= John Darragh (priest) =

Anglican priest and educator in South Africa

John Thomas Darragh was a graduate of Trinity College, Dublin who served as a priest and school master in the Anglican Church in South Africa in the late nineteenth century, at Kimberley and in Johannesburg, where he was the founder of St John's College.

== St Cyprian's, Kimberley ==

Darragh was on the staff of St Cyprian's Church in Kimberley from at least 1881, when he contributed an article to the Quarterly Paper of the Free State Mission. In the early 1880s he placed services on a more regular footing at St Alban's, De Beers (a chapelry then of St Cyprian's), which met in the old De Beers Boardroom. In 1883 he was teaching at the St Cyprian’s Mission School accommodated in a tin house in Clarence Street, Kimberley: Darragh taught "the half-castes who nearly all spoke Dutch". He produced over 70 communicants from among the 200 pupils at the school.
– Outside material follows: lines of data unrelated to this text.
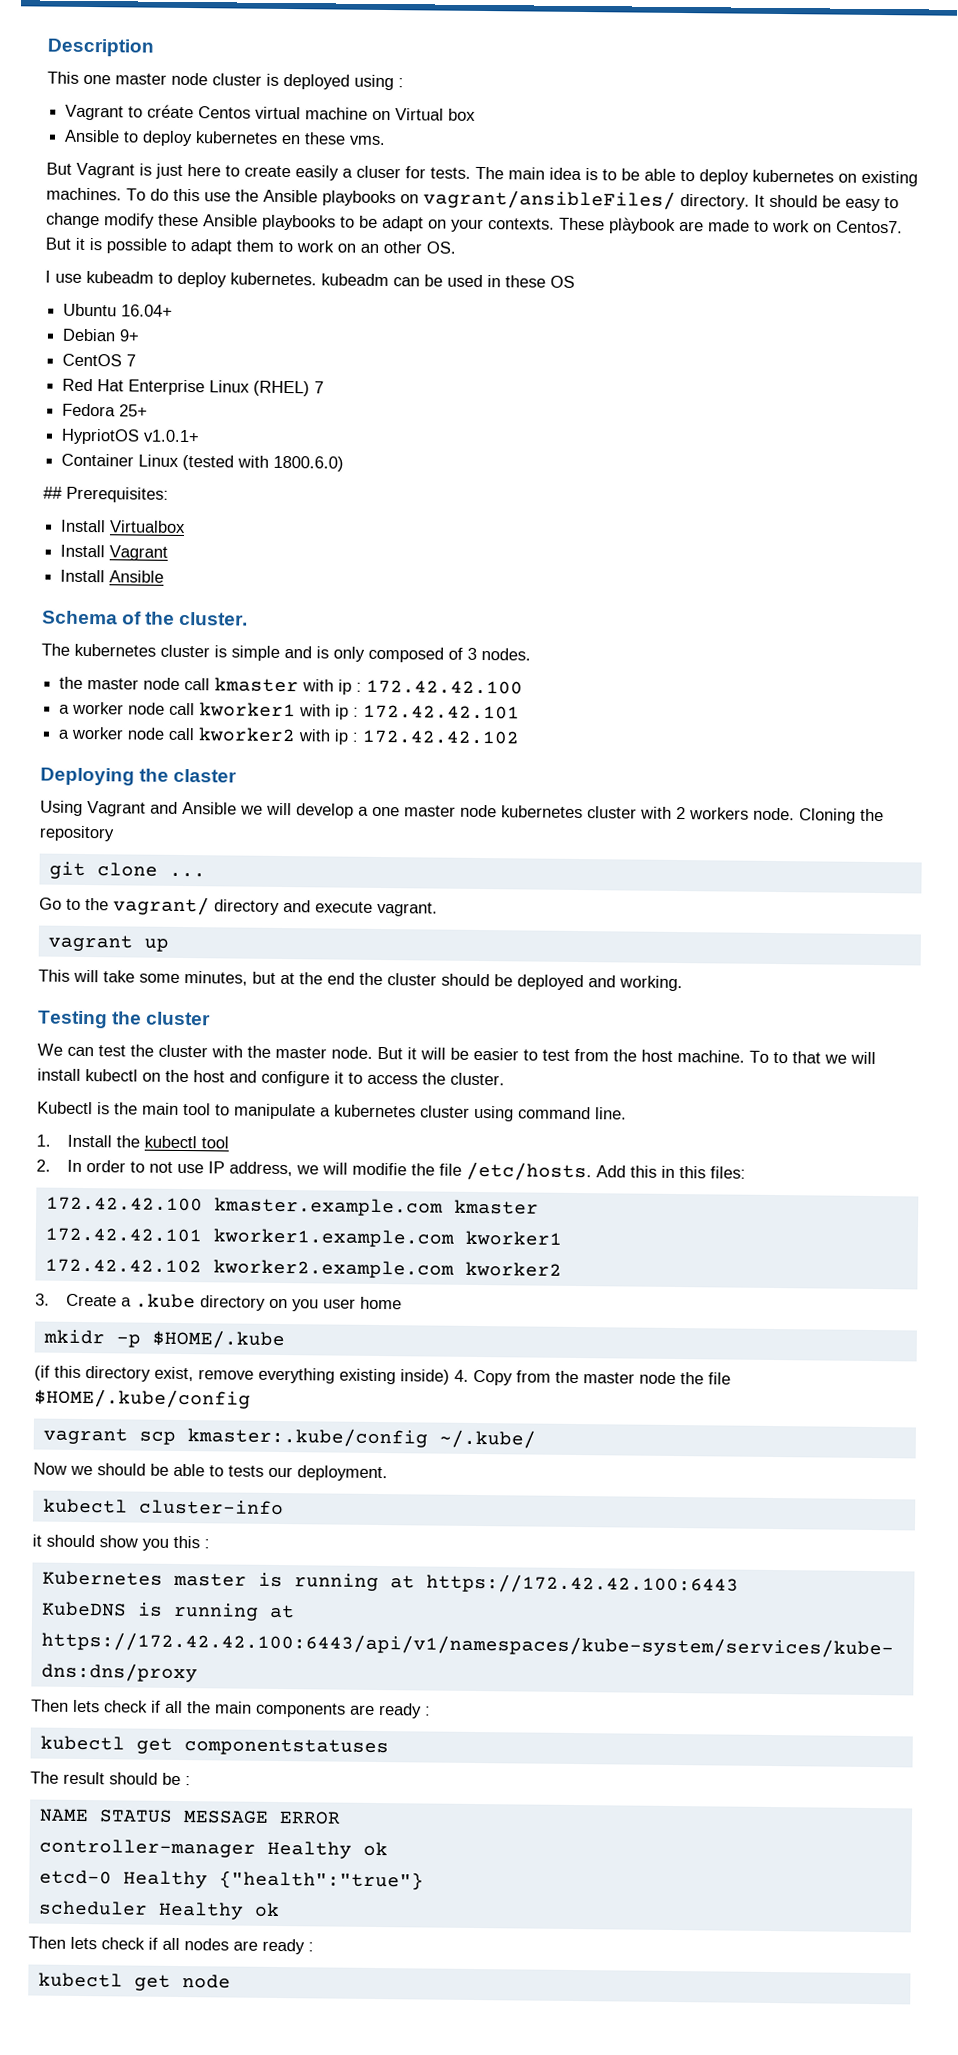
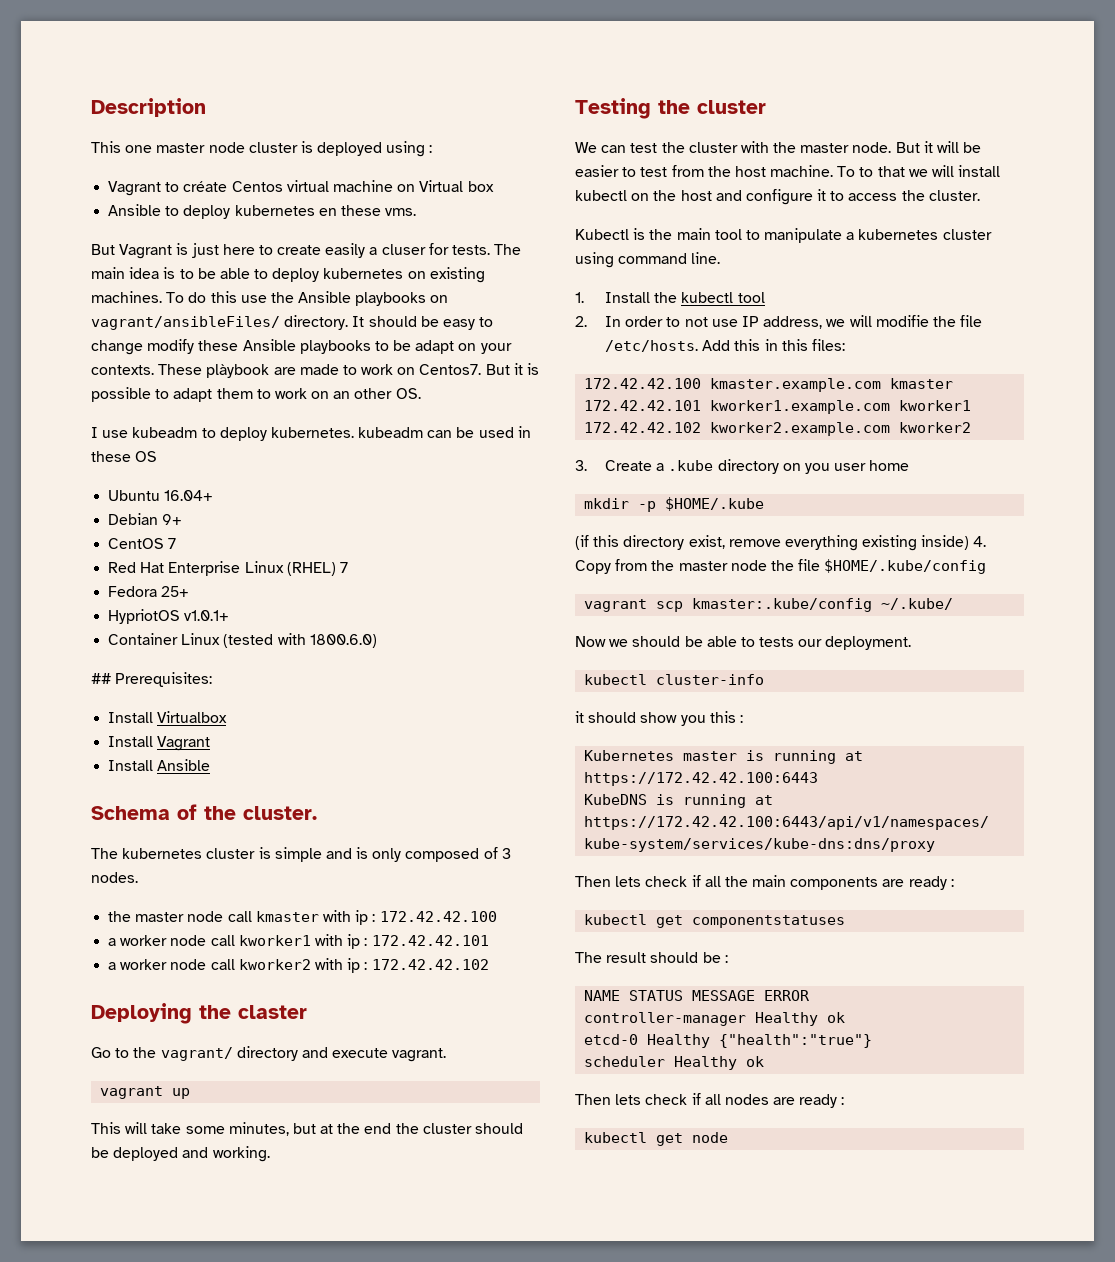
[40,800,884,824] [39,825,115,842] [48,861,206,880] // Using Vagrant and Ansible we will develop a one master node kubernetes cluster with 2 workers node. Cloning the repository // git clone ... -> (307, 1012) none
[42,1329,105,1345] mkidr -> [584,498,630,509] mkdir

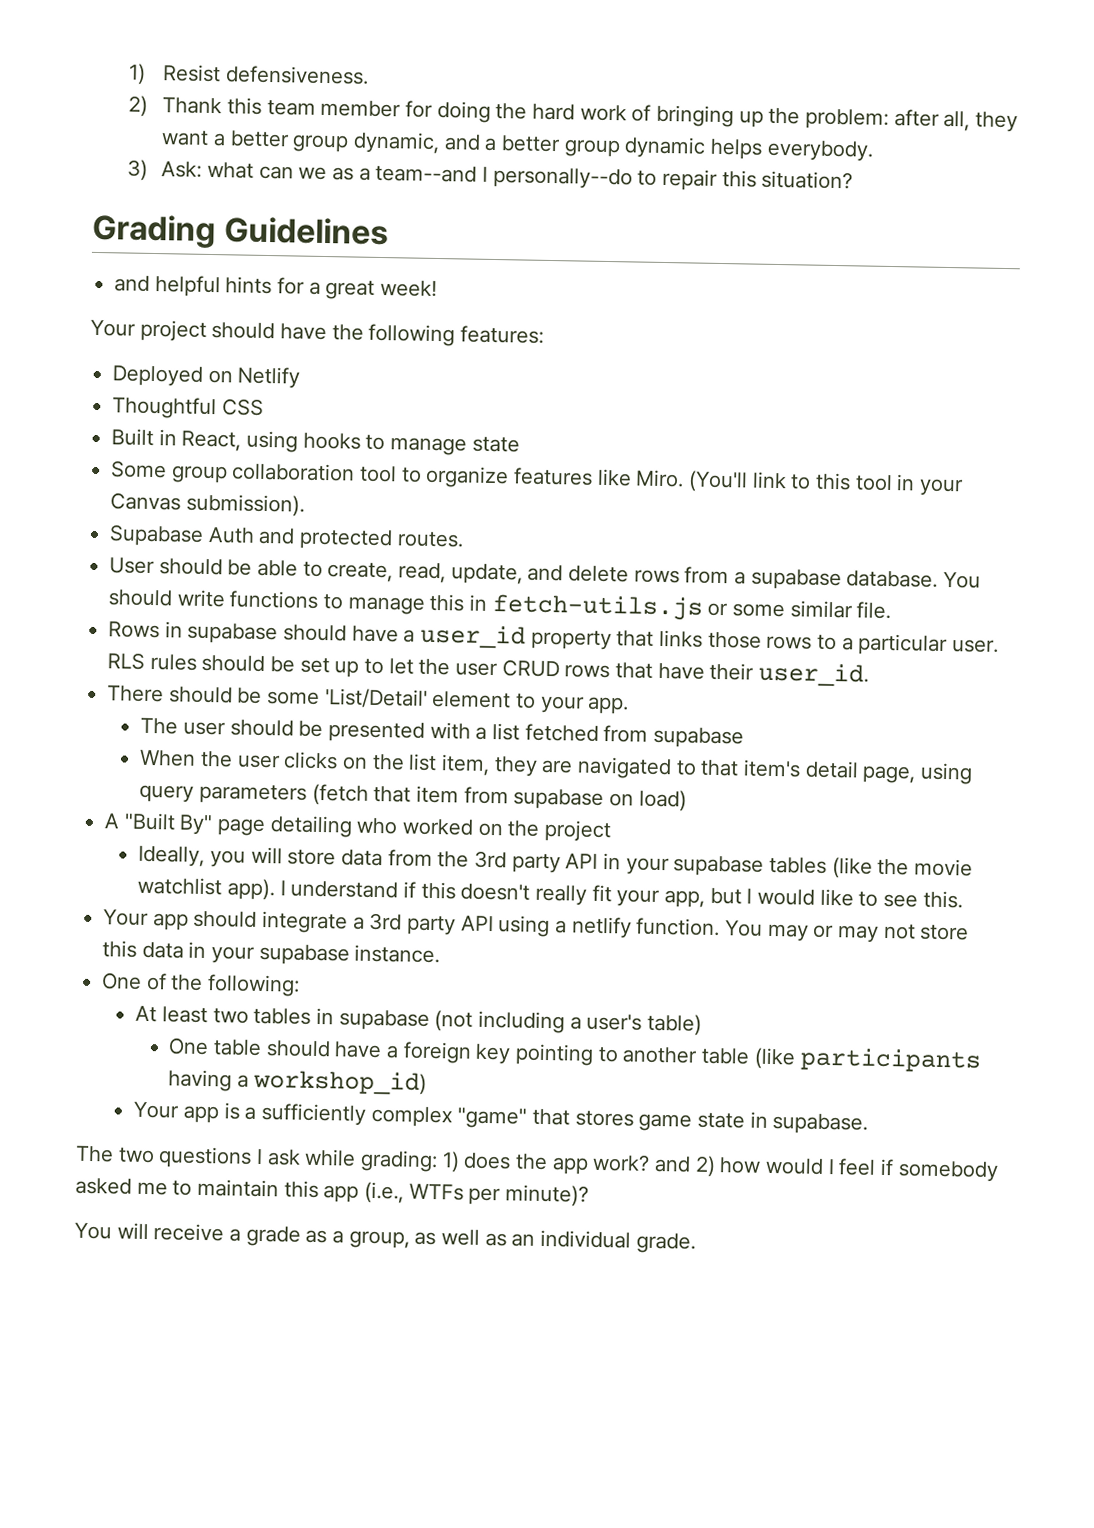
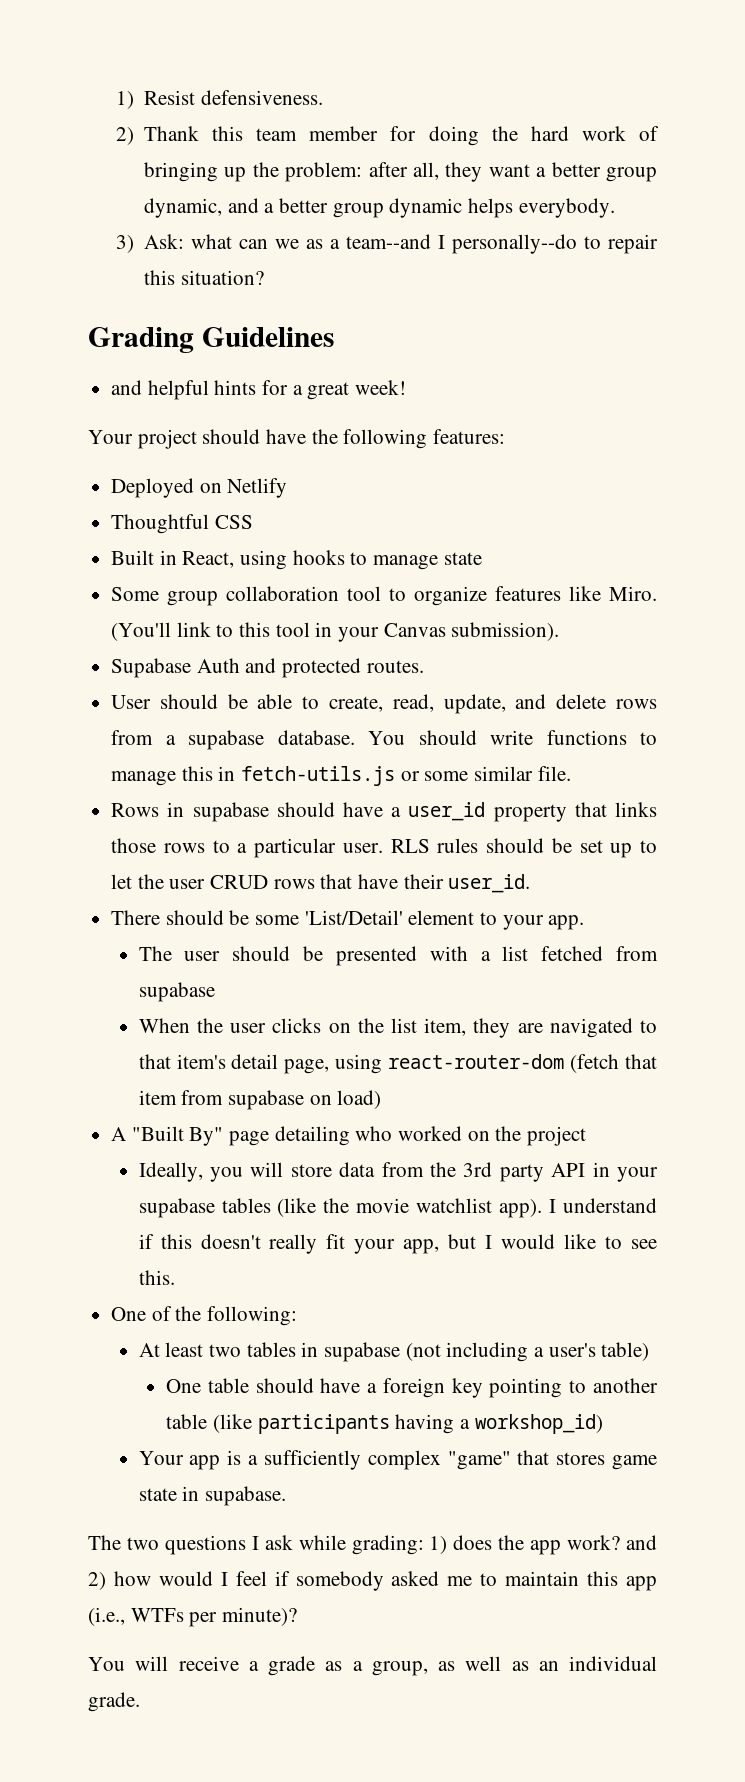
[139,783,307,805] query parameters -> [388,1054,565,1069] react-router-dom
[103,909,970,943] [102,940,441,966] // Your app should integrate a 3rd party API using a netlify function. You may or may not store this data in your supabase instance. -> (175, 1277) none

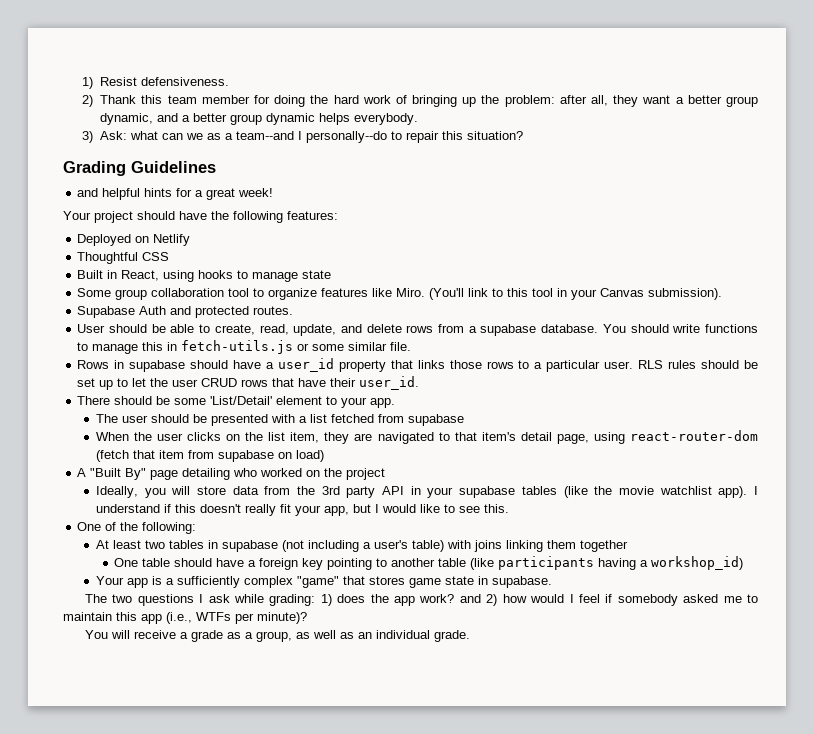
(650, 1351) none -> [446,540,628,552] with joins linking them together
Darragh also took classes, with Canon Gaul, at St Cyprian's Grammar School: "The idea was to keep the boys’ school in the first place among the Kimberley Schools."

== St Mary's, Johannesburg, and the founding of St John's College ==

In 1887 John Darragh went to the Gold Fields and laboured there for thirty years. He was appointed Rector of St Mary's Anglican Church in Eloff Street, Johannesburg. In 1898 he was responsible for the establishment of an Anglican school for boys, the St John's College, with his curate the Revd J.L. Hodgson as first Headmaster.

Whereas many English-speaking people were expelled from Johannesburg during the Anglo-Boer War, Darragh, as a priest, was allowed to remain and did so.

== Controversy over revision to the Book of Common Prayer ==

An Anglo-Catholic opposition to the 1920 South African edition of the Book of Common Prayer was led by Darragh.

== Publications ==

- Darragh, John Thomas (1921). "The Resurrection of the Flesh"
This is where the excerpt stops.